2009-03-31 Thread Geoff Thorpe
On Tuesday 31 March 2009 23:16:10 Shasi Thati wrote:
 Hi,

 I have a question regarding the openssl speed command. When I use this
 command to test the crypto offload engine performance  what is the
 right command to use?

 Is it

 openssl speed -evp aes-128-cbc -engine xx -elapsed

 or

 openssl speed -evp aes-128-cbc -engine xx

 I have seen examples with both of them on the internet and I get
 different results with each of them.
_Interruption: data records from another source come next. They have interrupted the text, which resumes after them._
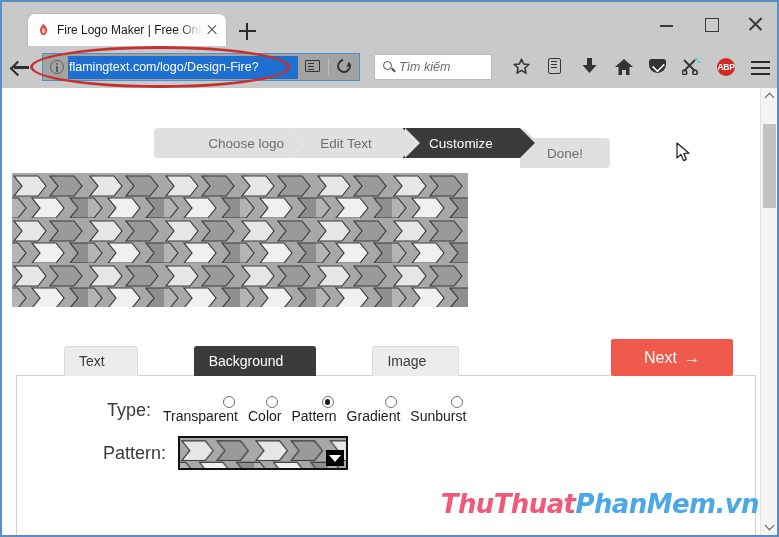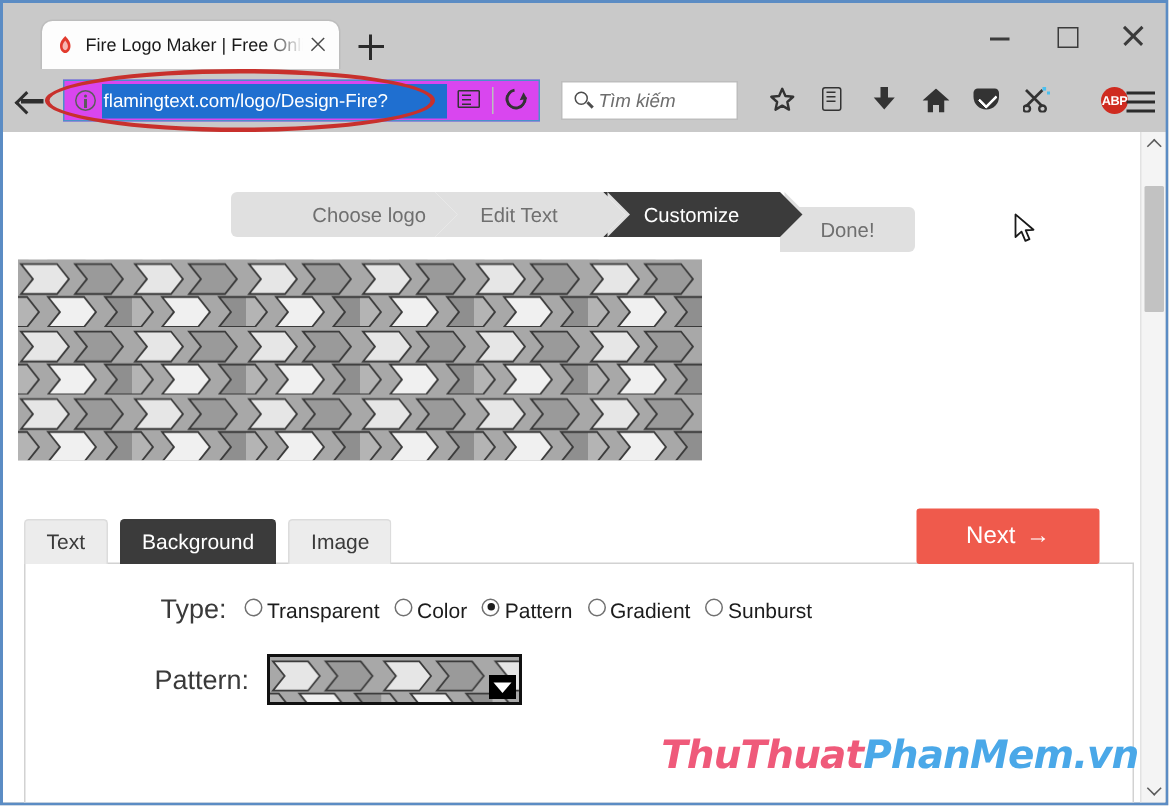"flamingtext.com/logo/Design-Fire?" .urlbar { background: #d946ef -> #a3a3a3 }
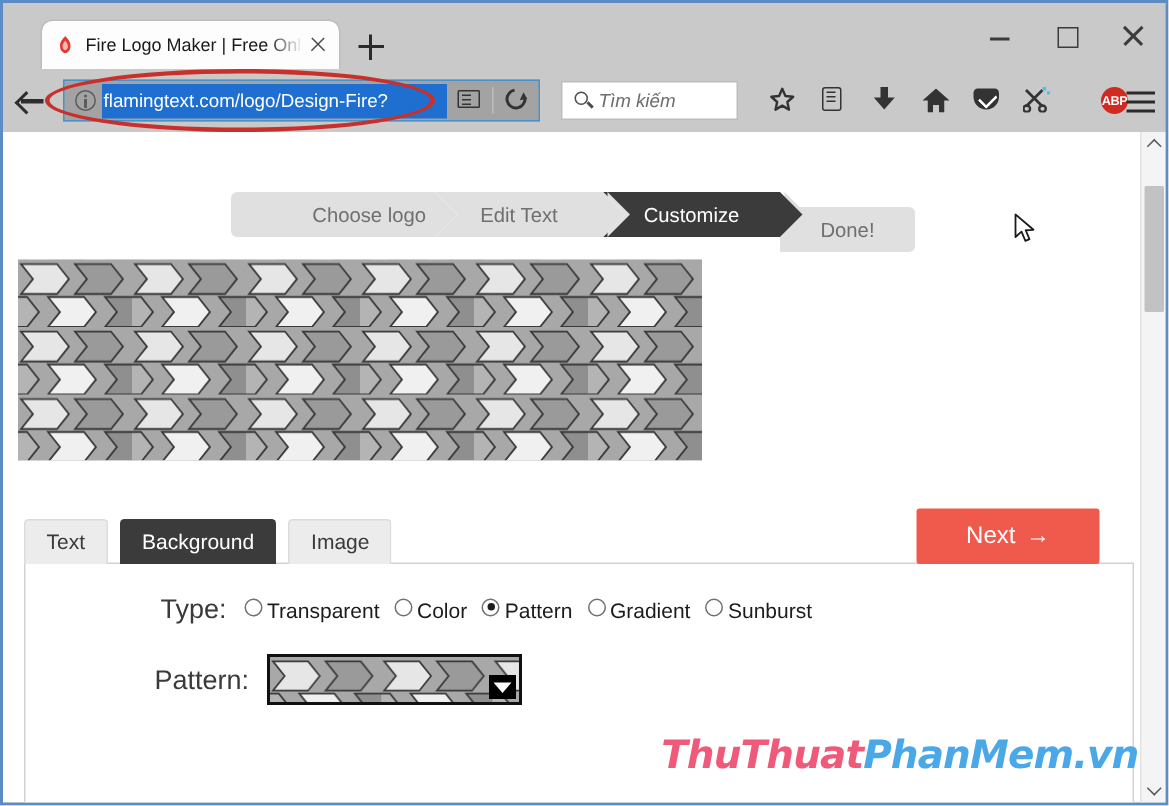"ABP" .abp-icon { left: 26px -> 9px }
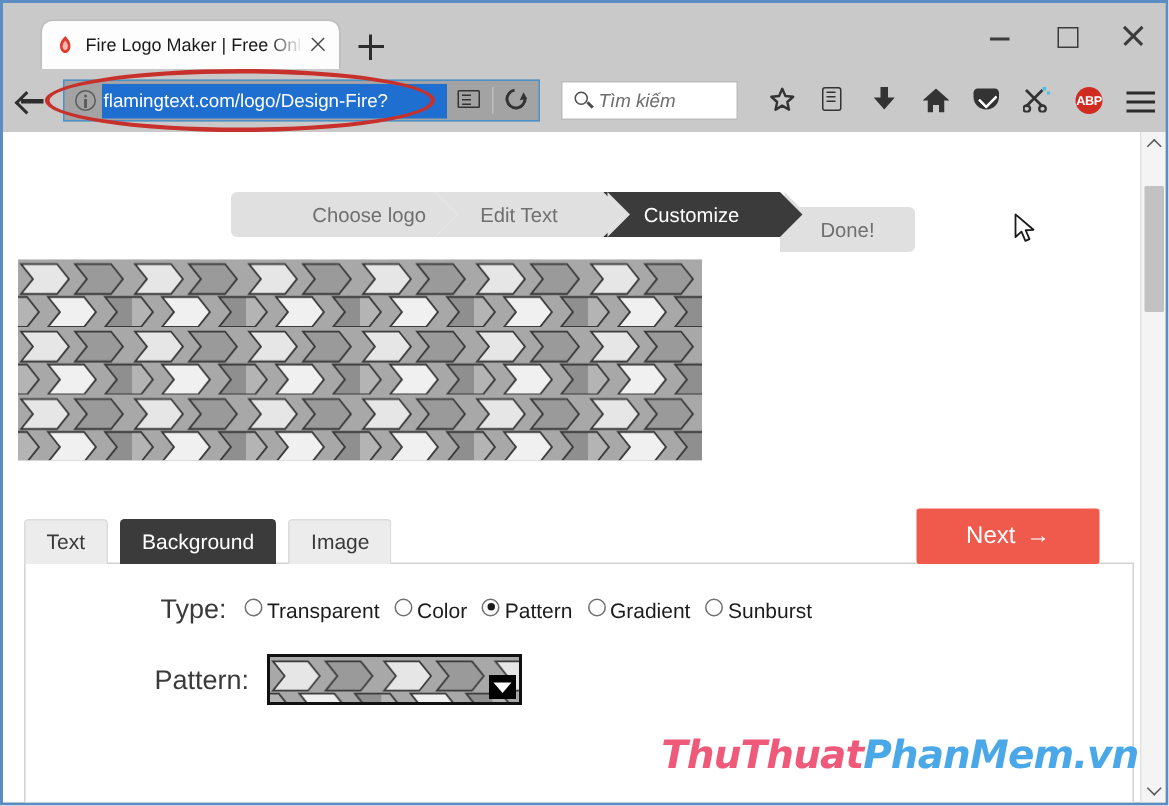"Text" .ptab { margin-left: none -> 48px; padding: 7px 14px 8px 14px -> 7px 32px 8px 14px }
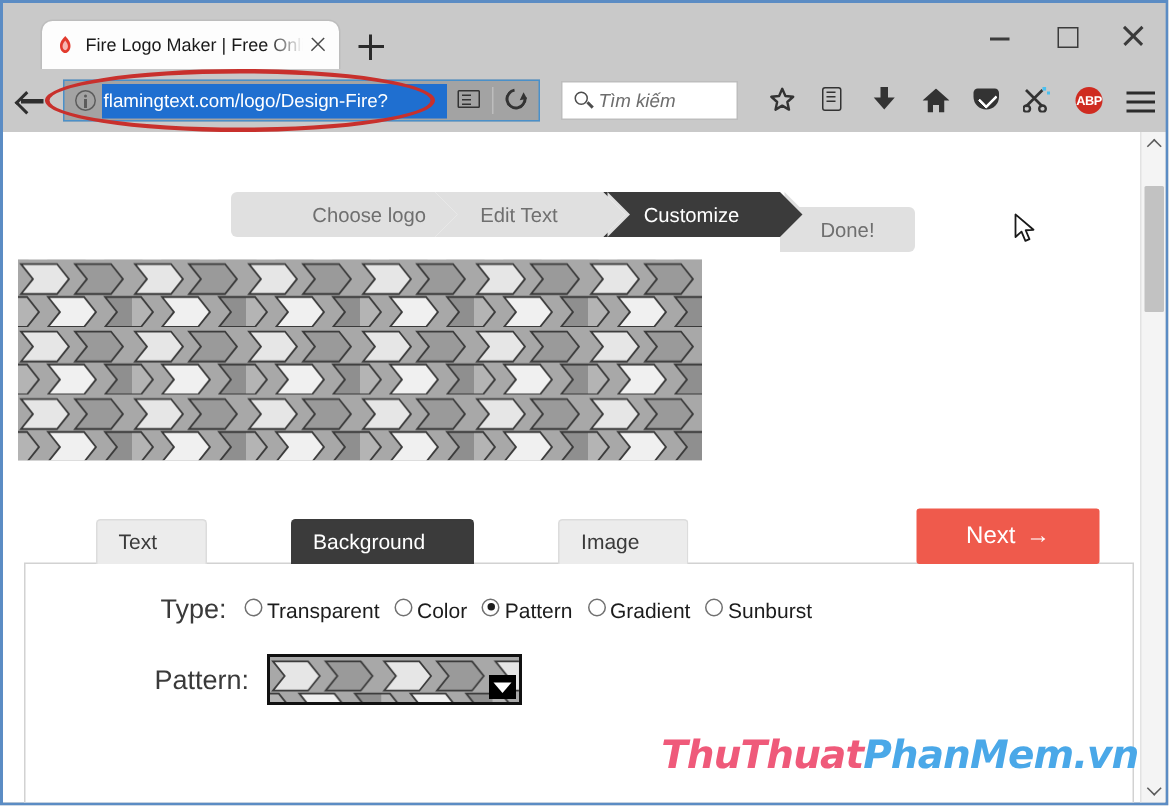"Transparent" .radio-opt { align-items: flex-start -> flex-end; flex-direction: none -> column }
What exactly does elapsed
 option  add here?

It means elapsed. :-) Ie. how much time elapsed during the benchmark. 
The normal measurement is cpu usage, which is something less than or 
equal to the elapsed time - if the benchmark used half the available cpu 
cycles during the elapsed period (according to scheduler stats, accurate 
or otherwise), the time given would be half the elapsed time.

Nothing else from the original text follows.